(Items listed in a dataset)
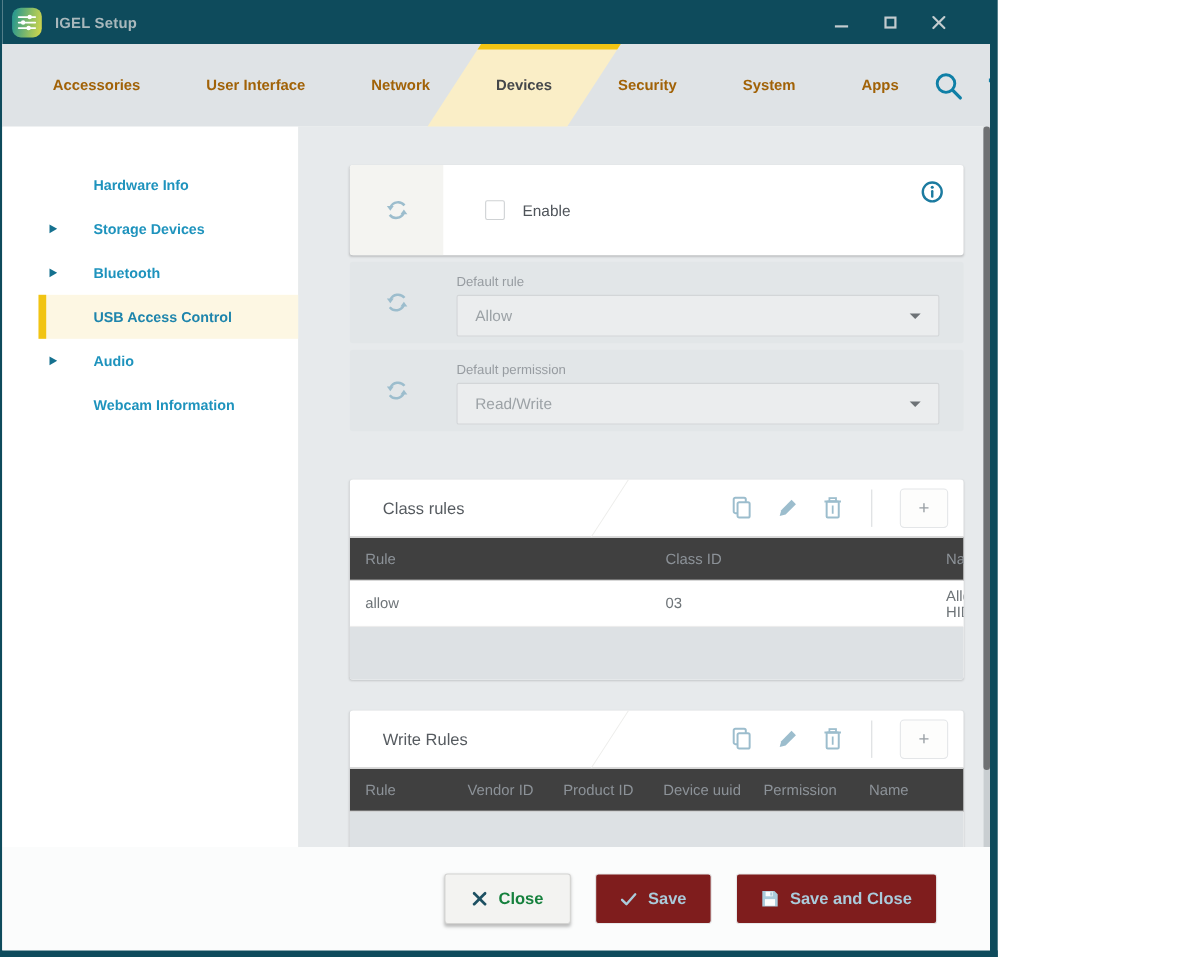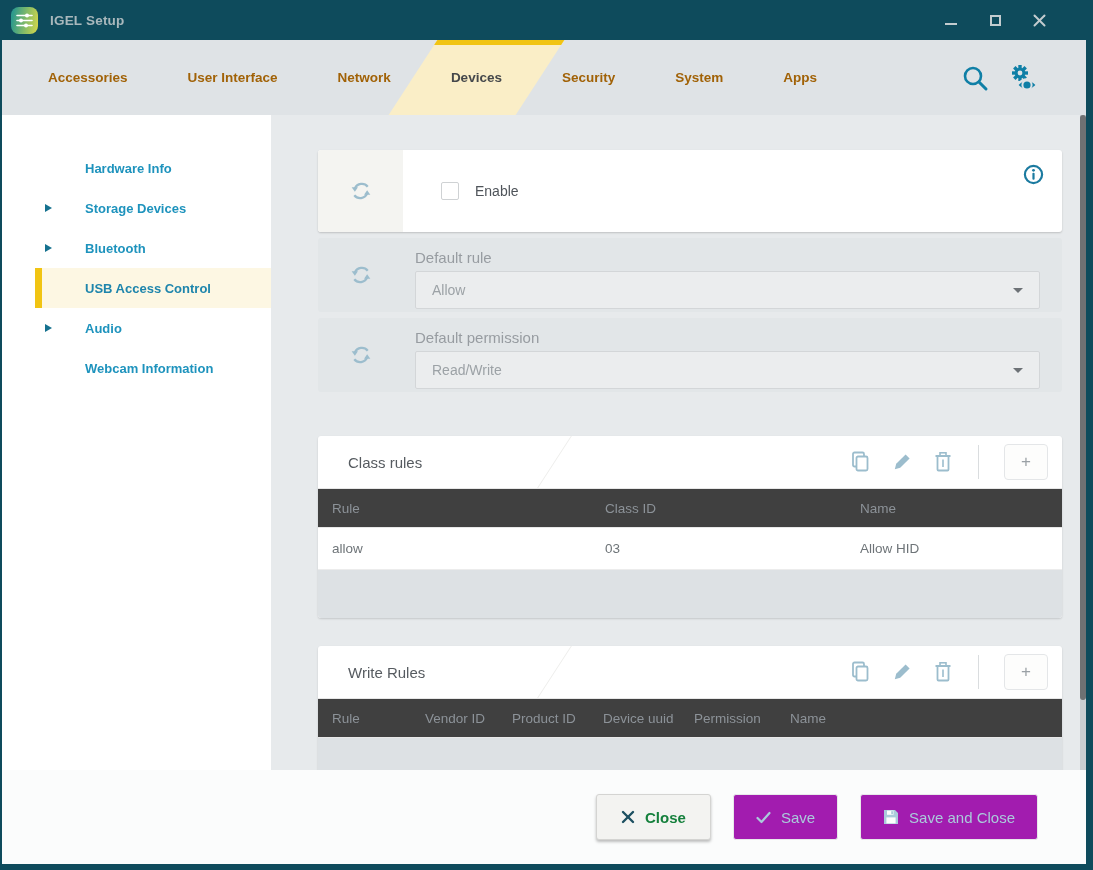--- a/index.html
+++ b/index.html
@@ -1,20 +1,20 @@
 <!DOCTYPE html>
 <html><head>
 <meta charset="utf-8">
 <style>
   * { margin:0; padding:0; box-sizing:border-box; }
   html,body { background:#fff; }
   body { font-family:"Liberation Sans","DejaVu Sans",sans-serif; }
 
   .window{
-    position:relative; width:1093px; height:870px; overflow:hidden;
+    position:relative; width:907px; height:870px; overflow:hidden;
     border-left:2px solid #0E4B5C; border-right:7px solid #0E4B5C; border-bottom:6px solid #0E4B5C;
     display:flex; flex-direction:column; background:#fff;
   }
 
   
   .titlebar{ height:40px; background:#0E4B5C; display:flex; align-items:center; padding-left:9px; flex:0 0 auto; }
   .logo{ width:27px; height:27px; border-radius:8px; background:linear-gradient(100deg,#2E9A8C 10%,#8FBF63 60%,#D8D84A 100%); display:flex; align-items:center; justify-content:center; }
   .logo svg{ display:block; }
   .app-title{ color:#A9B8BC; font-size:13.5px; font-weight:bold; margin-left:12px; letter-spacing:.2px; }
   .win-controls{ margin-left:auto; display:flex; align-items:center; gap:30px; padding-right:40px; }
@@ -51,21 +51,21 @@
   .sync-col{ width:85px; background:#F4F4F1; display:flex; align-items:center; justify-content:center; flex:0 0 auto; }
   .enable-body{ display:flex; align-items:center; padding-left:38px; }
   .checkbox{ width:18px; height:18px; background:#fff; border:1px solid #CFD2D4; border-radius:2px; cursor:pointer; }
   .enable-label{ color:#4F545A; font-size:14px; margin-left:16px; }
   .info-btn{ position:absolute; top:14px; right:18px; cursor:pointer; display:flex; }
 
   
   .field-row{ margin-top:6px; height:74px; background:#E2E6E8; border-radius:3px; display:flex; overflow:hidden; }
   .field-row .sync-col{ background:transparent; }
   .field-box{ flex:1 1 auto; padding:11px 22px 0 12px; }
-  .field-label{ color:#979CA1; font-size:15px; }
+  .field-label{ color:#979CA1; font-size:12px; }
   .select{ position:relative; margin-top:5px; height:38px; background:#EBEDEE; border:1px solid #D3D6D8; border-radius:2px; display:flex; align-items:center; padding:0 16px; }
   .select-value{ color:#9CA2A6; font-size:14px; }
   .caret{ position:absolute; right:16px; top:16px; width:0; height:0; border-left:5px solid transparent; border-right:5px solid transparent; border-top:5.5px solid #6D7276; }
 
   
   .rule-card{ background:#fff; border-radius:3px; box-shadow:0 1px 2px rgba(0,0,0,.15); overflow:hidden; }
   .card-class{ margin-top:44px; }
   .card-device{ margin-top:28px; height:131px; }
   .card-head{ position:relative; height:52px; display:flex; align-items:center; padding:0 14px 0 30px; }
   .card-head::before{ content:""; position:absolute; left:196px; top:0; bottom:0; width:40px; border-right:1px solid #EDEDEB; transform:skewX(-33deg); }
@@ -85,21 +85,21 @@
   .tempty-tall{ height:60px; }
 
   
   .scrollbar{ width:6px; background:#C9CED1; flex:0 0 auto; position:relative; }
   .scroll-thumb{ position:absolute; top:0; left:0; right:0; height:585px; background:#6F7173; border-radius:3px; }
 
   
   .footer{ height:94px; background:#FBFCFC; flex:0 0 auto; display:flex; align-items:center; justify-content:flex-end; gap:22px; padding-right:48px; }
   .btn{ height:46px; display:flex; align-items:center; gap:10px; font-size:15px; border-radius:3px; cursor:pointer; }
   .btn-close{ background:#F3F3F1; border:1px solid #D4D4D2; box-shadow:0 2px 3px rgba(0,0,0,.25); color:#15803d; font-weight:bold; padding:0 24px; }
-  .btn-disabled{ background:#a21caf; border:1px solid #E7E9EA; color:#AACBDB; padding:0 22px; cursor:default; }
+  .btn-disabled{ background:#7f1d1d; border:1px solid #E7E9EA; color:#AACBDB; padding:0 22px; cursor:default;font-weight:bold; }
 </style>
 </head>
 <body>
 
 <div class="window">
 
   <div class="titlebar">
     <span class="logo">
       <svg width="19" height="19" viewBox="0 0 19 19">
         <g stroke="#ffffff" stroke-width="1.6" stroke-linecap="round">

◆ **Task**
In the entries above, some lines hold the string "bottom". Copy each of them.

◆ **Answer to the exercise**
     border-left:2px solid #0E4B5C; border-right:7px solid #0E4B5C; border-bottom:6px solid #0E4B5C;
   .card-head::before{ content:""; position:absolute; left:196px; top:0; bottom:0; width:40px; border-right:1px solid #EDEDEB; transform:skewX(-33deg); }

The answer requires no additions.